Not sure if you need to know about this error I rcvd a few mins ago, but here it is. It said my browser OK - someplace in Dallas - OK --- then some kind of cloudflare thing/cache - not OK. alright, thats all for now. Error 502 Ray ID: 1ed68d07b7c2115f • 2015-05-28 02:32:51 UTC Bad gateway
I cant leave people a message. Its a problem. Literally/ The following error occurred The server responded with an error. The error message is in the JavaScript console. It took an hour to drop this one
Yeah, there's something funky going on with some PHP-FPM segfaulting for some reason once in awhile. Still trying to debug it, but I think it might be something in the new version of PHP, so might just roll back to an older version.

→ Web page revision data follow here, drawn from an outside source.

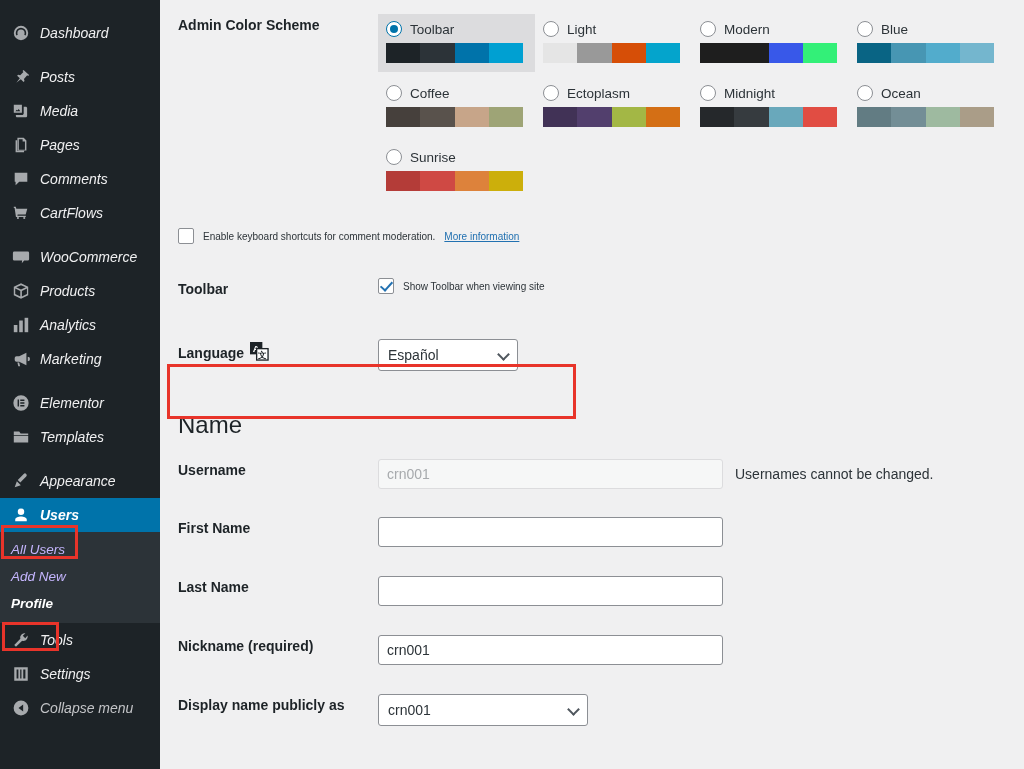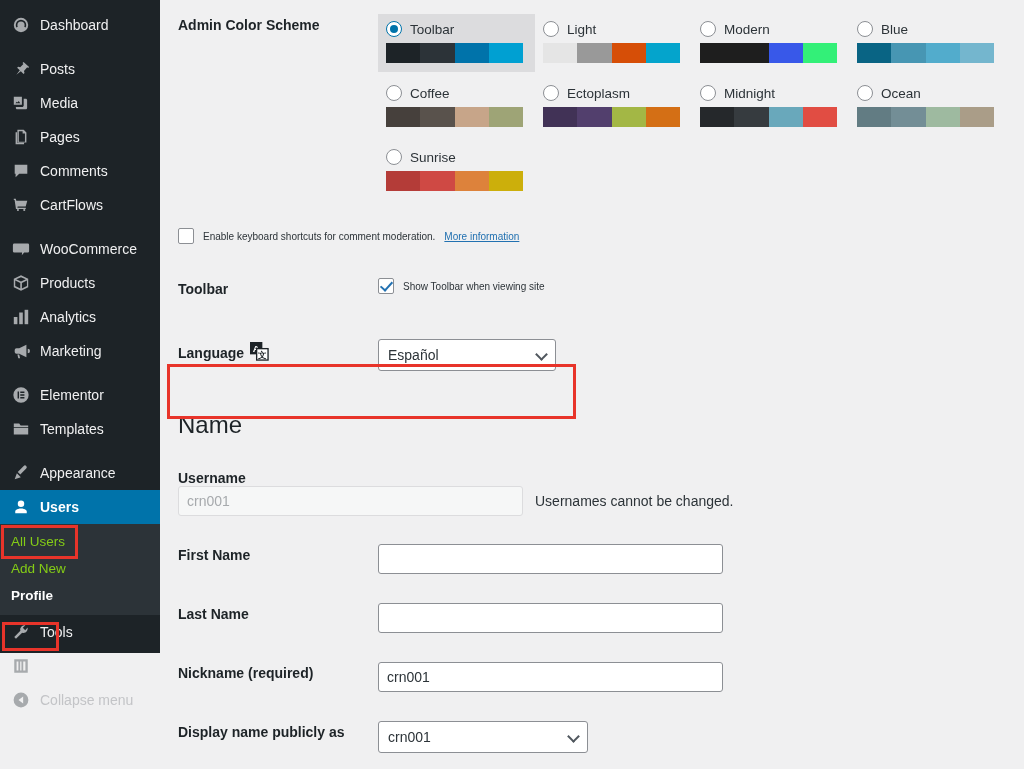"Dashboard" #sidebar { font-style: none -> italic; height: 653px -> 769px; padding-top: 8px -> 16px }
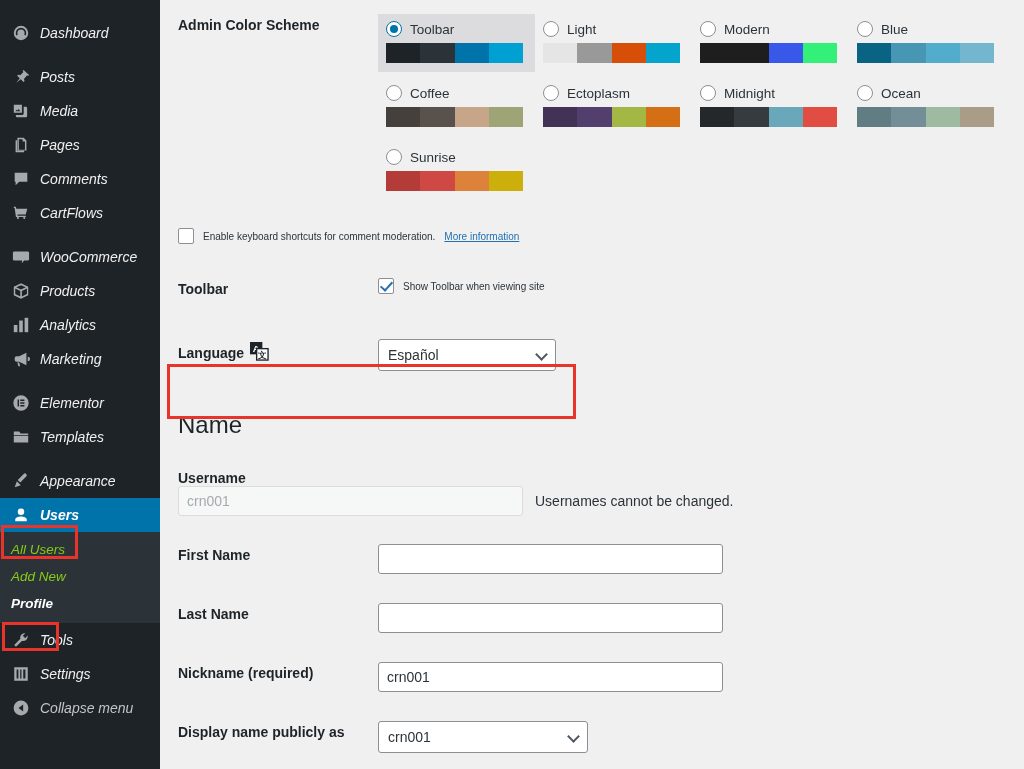"Español" #language-select { width: 178px -> 140px }
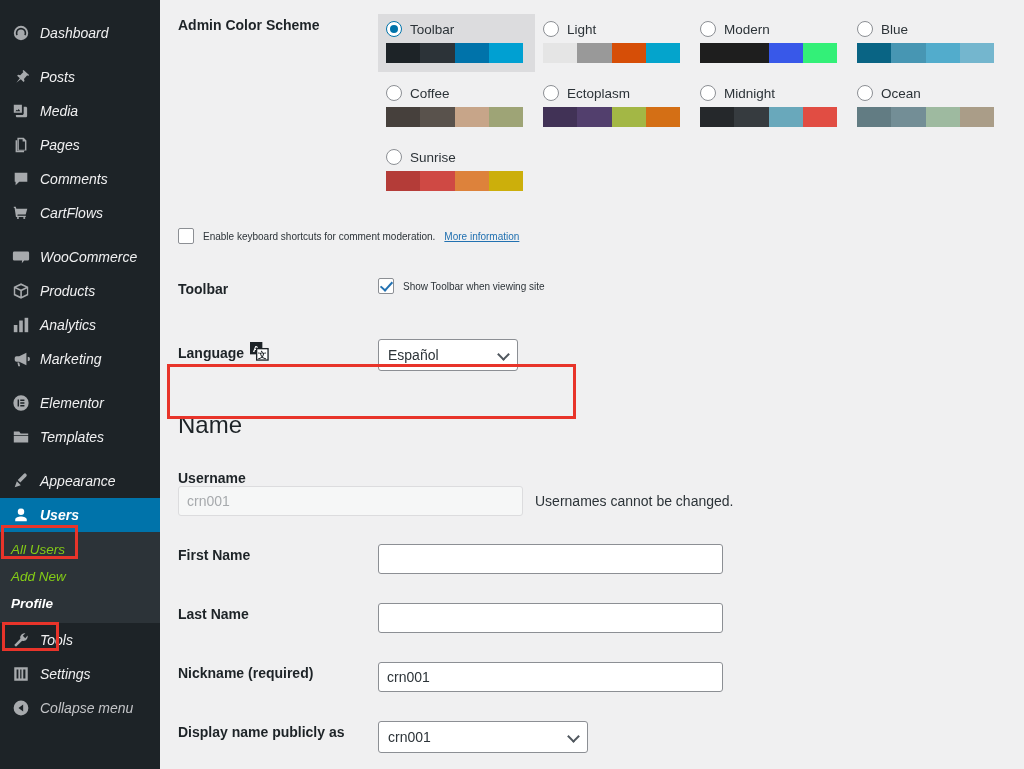"Username" div.row { flex-direction: column -> none; margin-top: 28px -> 20px }
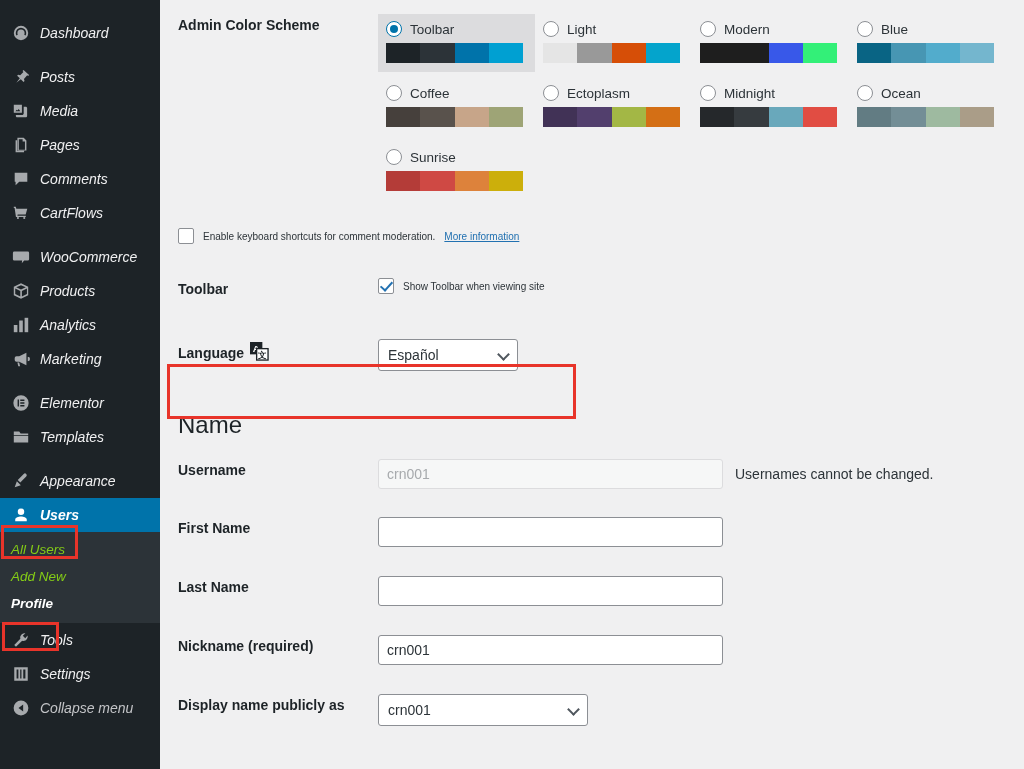"All Users" .submenu-item { color: #84cc16 -> #c4b5fd }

I think it was related to the issue last week where PHP processes were trying to allocate close to 2GB of memory for nonsensical tasks and just wrecking the servers (you get 1,000 concurrent processes each trying to allocate 2GB of memory and you have a problem... lol) Anyway, it seemed to start with PHP 5.6.9, and I've rolled back all servers to 5.6.6 now. So hopefully whatever it was will stop.
That wasn't even (directly) the biggest chore. lol PHP-FPM going crazy with memory allocation requests caused some memory corruption on the servers (in theory it shouldn't even be possible, but somehow it did). That caused one of the database cluster data nodes to fail. Which wasn't an issue for end users since they are redundant. But when bringing that data node back online, 2 more data nodes failed with the same sort of memory corruption issues. Also not a problem since there's enough redundancy to handle 3 failed servers at the same time. But then when bringing those 3 data nodes online, 2 more failed... meaning 5 database cluster servers went offline concurrently with the same sort of memory corruption issues. And 5 servers going down then fails the entire database cluster because there isn't enough online servers for a complete set of data. Brought entire cluster back online fairly quickly, but when all servers came back online concurrently, they got internally confused I think about who was the nominated "president" (1 server is always nominated the one that makes the decisions about stuff). For really no good reason it seemed like multiple data nodes were trying to be authoritative, but there wasn't a way to tell WHICH servers were the problem ones. So then started doing rolling restarts of the data node processes, which takes about 90 minutes per data node because we have such a massive amount of data in our databases. Normally you can do rolling restarts without end users noticing, but with multiple "presidents" it was causing funky issues like certain tables being unavailable (like threads) depending no the record IDs you were getting. Got enough of the data nodes restarted (90 minutes per) to form at least 1 whole set of data. So now we are back online. There are still more redundant data nodes in the process of coming online, but at least we have a whole (working) set of data online now... so site is back online. So yeah... super fun morning. lol
The 3 remaining data nodes (for redundancy) should be coming online fully shortly. I'm going to be super pissed off if they don't come online properly. haha ndb_mgm> show Cluster Configuration --------------------- [ndbd(NDB)] 8 node(s) id=11 @192.168.10.20 (mysql-5.6.24 ndb-7.3.9, Nodegroup: 0, *) id=12 @192.168.10.21 (mysql-5.6.24 ndb-7.3.9, Nodegroup: 1) id=13 @192.168.10.22 (mysql-5.6.24 ndb-7.3.9, Nodegroup: 2) id=14 @192.168.10.23 (mysql-5.6.24 ndb-7.3.9, Nodegroup: 3) id=15 @192.168.10.24 (mysql-5.6.24 ndb-7.3.9, Nodegroup: 0) id=16 @192.168.10.25 (mysql-5.6.24 ndb-7.3.9, starting, Nodegroup: 0) id=17 @192.168.10.26 (mysql-5.6.24 ndb-7.3.9, starting, Nodegroup: 0) id=18 @192.168.10.27 (mysql-5.6.24 ndb-7.3.9, starting, Nodegroup: 0) Code (markup):